I felt inspired to write about the importance of kindness because of the BBC Article Why being kind could help you live longer - By Lauren Turner BBC News, Washington.
I was fascinated by some of the findings in this article relating to kindness and how engaging in kindness has its own therapeutic benefits.
Columbia University doctor Kelli Harding has been examining the phenomenon in her recent book, The Rabbit Effect. She says: "It helps the immune system, blood pressure, it helps people to live longer and better. It's pretty amazing because there's an ample supply and you can't overdose on it. There's a free supply. It's right there."
The Domino Affect
This type of thinking made me reflect on my personal float journey. My younger years included a lack of self-care and awareness towards allowing myself time to reflect. I think I knew what I needed but did not necessarily have the tools to put this into practice. Once floating entered my life it felt like a whole new world started opening up for me which made me healthier, happier and kinder.
I suppose you could describe it as a classic domino affect; being kind to yourself leads to kindness towards others. Being kind may come naturally to some which is brilliant and something the world needs more of. Yet, in an age of increasing pressures, financial insecurity, and an overall faster pace of life (without sounding too bleak) perhaps kindness does not range very high on one’s list of priorities.
Is that why we have to dedicate a day to ‘World Kindness?’ Or write such articles like the one I have referenced or the one I am even writing?
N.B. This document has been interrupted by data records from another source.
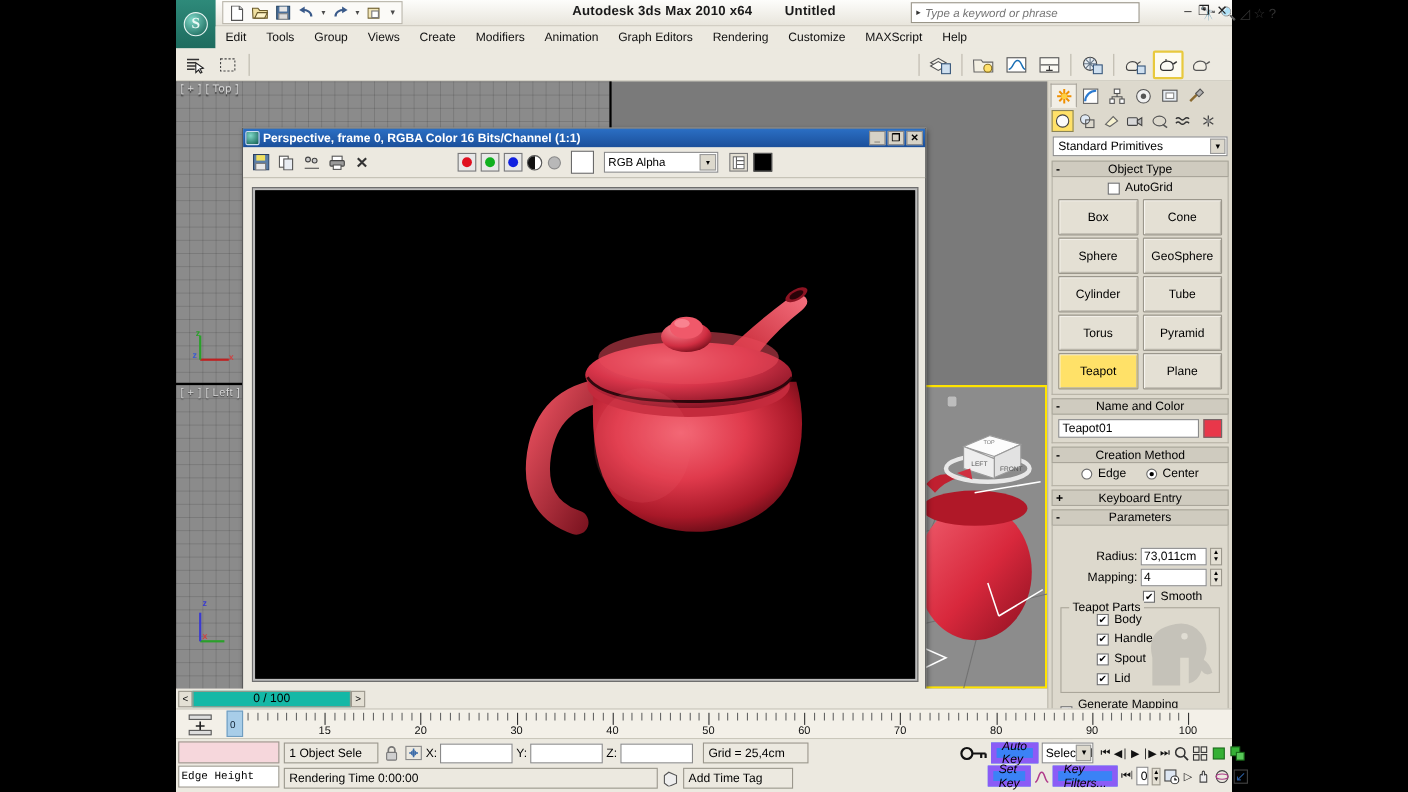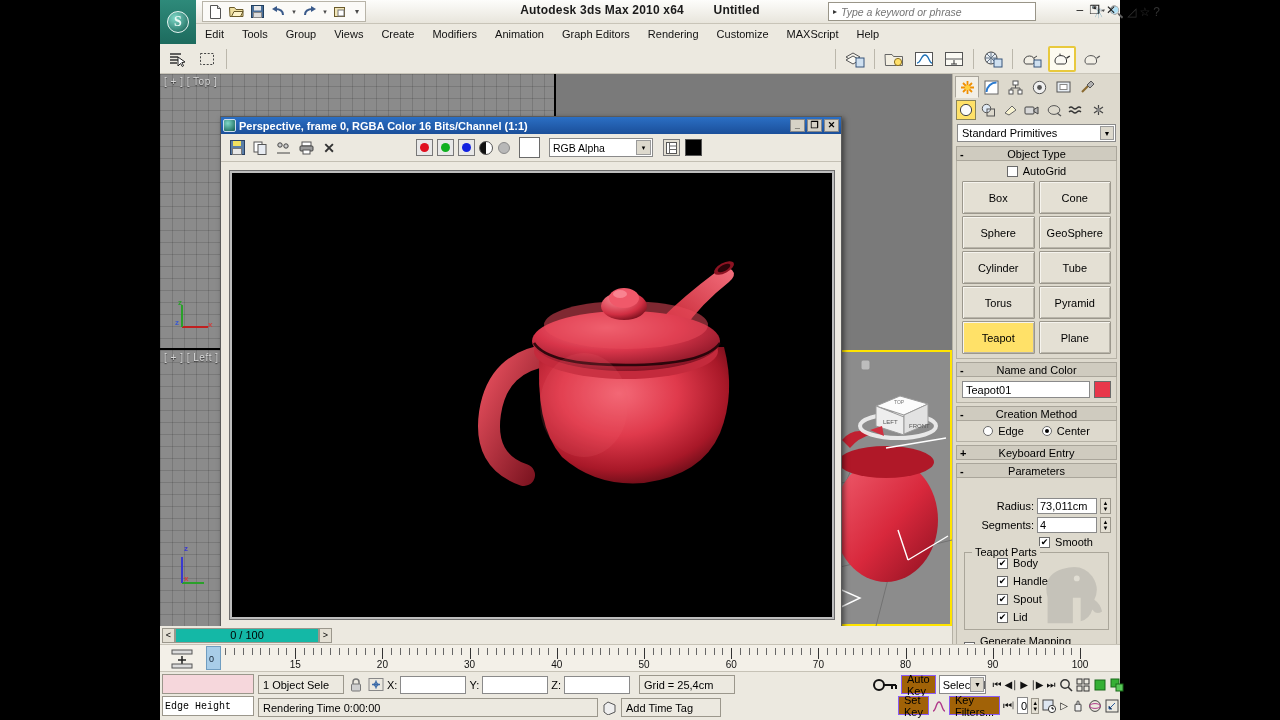--- a/index.html
+++ b/index.html
@@ -252,22 +252,22 @@
   .sb-prompt1 { height: 20px; background: #f6d7dc; border: 1px solid #9b978c; }
   .sb-prompt2 { height: 20px; background: #fff; border: 1px solid #9b978c; margin-top: 2px;
                 font-family: "Liberation Mono", monospace; font-size: 10px;
                 display: flex; align-items: center; padding-left: 2px; }
   .sb-mid { position: absolute; left: 98px; top: 2px; width: 612px; }
   .sb-row { height: 21px; display: flex; align-items: center; gap: 3px; }
   .sb-cell { height: 19px; border: 1px solid #9b978c; background: #ece9e0;
              display: flex; align-items: center; padding: 0 4px; font-size: 11px; }
   .coordin { width: 66px; height: 18px; background: #fff; border: 1px solid #8a8a8a; }
   .sb-right { position: absolute; left: 712px; top: 2px; width: 246px; }
-  .keybtn { height: 19px; border: 1px solid #8b5cf6; background: #a16207;
-            display: flex; align-items: center; justify-content: center; font-size: 11px; padding: 0 5px; }
+  .keybtn { height: 19px; border: 5px solid #8b5cf6; background: #3b82f6;
+            display: flex; align-items: center; justify-content: center; font-size: 11px; padding: 0 5px; font-style: italic; }
   .selcombo { width: 104px; height: 19px; background: #fff; border: 1px solid #8a8a8a;
               display: flex; align-items: center; padding-left: 3px; font-size: 11px; position: relative; }
   .selcombo .dd { position: absolute; right: 1px; top: 1px; width: 14px; height: 15px;
                   background: #ddd9cd; border: 1px solid #9a9a9a;
                   display: flex; align-items: center; justify-content: center; font-size: 7px; }
   .navbtn { width: 17px; height: 17px; display: flex; align-items: center; justify-content: center;
             font-size: 10px; color: #111; }
   .numfield { width: 56px; height: 17px; background: #fff; border: 1px solid #8a8a8a;
               font-size: 11px; padding-left: 3px; display: flex; align-items: center; }
   .wm { position: absolute; font-size: 11px; color: rgba(255,255,255,.25); letter-spacing: 1px; }
@@ -800,21 +800,21 @@
       <div class="roll-body" style="position:relative;">
         <div class="spinrow" style="margin-top:16px;">
           <span class="lab">Radius:</span>
           <span class="spininput">73,011cm</span>
           <span class="spinbtn">
               <span>▲</span>
               <span>▼</span>
             </span>
         </div>
         <div class="spinrow">
-          <span class="lab">Segments:</span>
+          <span class="lab">Mapping:</span>
           <span class="spininput">4</span>
           <span class="spinbtn">
               <span>▲</span>
               <span>▼</span>
             </span>
         </div>
         <div class="chkrow" style="justify-content:flex-end;margin-right:18px;margin-top:2px;">
           <span class="chk">✔</span>
           <span>Smooth</span>
         </div>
Do we need to be reminded of how to be kind to one another?
This brings me to my point about self-care and why we may need not just want a self-care routine.
We are commonly told how important it is to ‘be kind’ to ourselves, slow down and relax. Some of us get caught up in work and taking care of others that we neglect our own needs. We forget that we are not super-heroes and we deserve if not need to Rest and Recover.
Here are a few of my personal tips on how self-care may lead to kindness:
- Listen to your body’s needs and you may find you are listening attentively to others.
- Allow yourself to become open-minded; it could open you up to people you never thought you could relate to.
- If you experience negativity and unkindness around you then remind yourself, it is less about you and more about the other. Reflect on your own actions and choose to respond in a way that brings you peace of mind.
- Enjoy being alone through meditation, walking or floatation therapy because this is where you discover peace which lends its hand to kindness.
Floating as an act of kindness
Everyday Michael and I feel fortunate to run a centre in a beautiful village that values health and well-being. Our clients come from near and far to float, rest and learn new ways to enrich their health. It’s the small details that made us realise how much of a difference floatation therapy has on our clients.
After floating, we noticed how neatly our clients would stack towels ready for us to wash and collect, bring back their mugs and sorbet jars (even though its their time to relax.) Or talk to us about a certain friend, family member or partner who would enjoy the benefits of floating. They are eager to spread the joy that they have just experienced to as many others as possible. For us this is true kindness to become so content in yourself that it shows not only in words but actions.
As we come to the end of the year, some of us will look back and wonder what we achieved in the year. We may make bigger plans for the months ahead, realise what we need more of in life. Whatever this time for reflection brings up; let us hope that ‘kindness’ is given a thought.
By placing kindness at the forefront of what we do it could be life-changing. Or it could just mean you have a better relationship with yourself. Having a better relationship with yourself is pretty powerful in its own right.
So spare an hour for yourself, doing something you love and the kindest thing you could do is to share that with someone.